### [Problem details]
The goal is to restate all of the records below word for word.

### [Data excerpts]
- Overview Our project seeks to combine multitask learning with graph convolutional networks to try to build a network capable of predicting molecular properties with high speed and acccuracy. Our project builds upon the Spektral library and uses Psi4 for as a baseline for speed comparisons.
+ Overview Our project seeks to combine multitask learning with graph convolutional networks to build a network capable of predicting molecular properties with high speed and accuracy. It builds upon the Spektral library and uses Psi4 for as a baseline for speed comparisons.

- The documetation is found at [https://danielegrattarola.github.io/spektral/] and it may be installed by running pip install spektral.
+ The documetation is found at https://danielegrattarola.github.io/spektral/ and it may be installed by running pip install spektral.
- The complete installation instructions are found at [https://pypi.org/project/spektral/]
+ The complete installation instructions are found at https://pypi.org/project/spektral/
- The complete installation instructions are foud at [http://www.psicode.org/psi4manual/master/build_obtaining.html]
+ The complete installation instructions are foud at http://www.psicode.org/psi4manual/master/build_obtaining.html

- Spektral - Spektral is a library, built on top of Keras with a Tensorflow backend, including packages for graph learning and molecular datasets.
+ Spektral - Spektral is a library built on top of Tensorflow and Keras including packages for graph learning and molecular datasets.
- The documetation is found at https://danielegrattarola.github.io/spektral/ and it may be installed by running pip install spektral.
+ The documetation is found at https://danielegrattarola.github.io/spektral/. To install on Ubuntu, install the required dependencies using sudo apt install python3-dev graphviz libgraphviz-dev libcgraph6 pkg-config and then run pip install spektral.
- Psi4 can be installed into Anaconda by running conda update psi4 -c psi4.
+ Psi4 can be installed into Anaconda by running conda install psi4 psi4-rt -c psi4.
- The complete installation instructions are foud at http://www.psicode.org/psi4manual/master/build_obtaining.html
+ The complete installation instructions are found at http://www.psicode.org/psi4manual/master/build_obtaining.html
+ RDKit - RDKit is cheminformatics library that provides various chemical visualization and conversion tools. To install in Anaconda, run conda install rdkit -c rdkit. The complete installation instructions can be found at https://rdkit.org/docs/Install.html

### [Completed exercise]
- Overview Our project seeks to combine multitask learning with graph convolutional networks to try to build a network capable of predicting molecular properties with high speed and acccuracy. Our project builds upon the Spektral library and uses Psi4 for as a baseline for speed comparisons.
+ Overview Our project seeks to combine multitask learning with graph convolutional networks to build a network capable of predicting molecular properties with high speed and accuracy. It builds upon the Spektral library and uses Psi4 for as a baseline for speed comparisons.

- The documetation is found at [https://danielegrattarola.github.io/spektral/] and it may be installed by running pip install spektral.
+ The documetation is found at https://danielegrattarola.github.io/spektral/ and it may be installed by running pip install spektral.
- The complete installation instructions are found at [https://pypi.org/project/spektral/]
+ The complete installation instructions are found at https://pypi.org/project/spektral/
- The complete installation instructions are foud at [http://www.psicode.org/psi4manual/master/build_obtaining.html]
+ The complete installation instructions are foud at http://www.psicode.org/psi4manual/master/build_obtaining.html

- Spektral - Spektral is a library, built on top of Keras with a Tensorflow backend, including packages for graph learning and molecular datasets.
+ Spektral - Spektral is a library built on top of Tensorflow and Keras including packages for graph learning and molecular datasets.
- The documetation is found at https://danielegrattarola.github.io/spektral/ and it may be installed by running pip install spektral.
+ The documetation is found at https://danielegrattarola.github.io/spektral/. To install on Ubuntu, install the required dependencies using sudo apt install python3-dev graphviz libgraphviz-dev libcgraph6 pkg-config and then run pip install spektral.
- Psi4 can be installed into Anaconda by running conda update psi4 -c psi4.
+ Psi4 can be installed into Anaconda by running conda install psi4 psi4-rt -c psi4.
- The complete installation instructions are foud at http://www.psicode.org/psi4manual/master/build_obtaining.html
+ The complete installation instructions are found at http://www.psicode.org/psi4manual/master/build_obtaining.html
+ RDKit - RDKit is cheminformatics library that provides various chemical visualization and conversion tools. To install in Anaconda, run conda install rdkit -c rdkit. The complete installation instructions can be found at https://rdkit.org/docs/Install.html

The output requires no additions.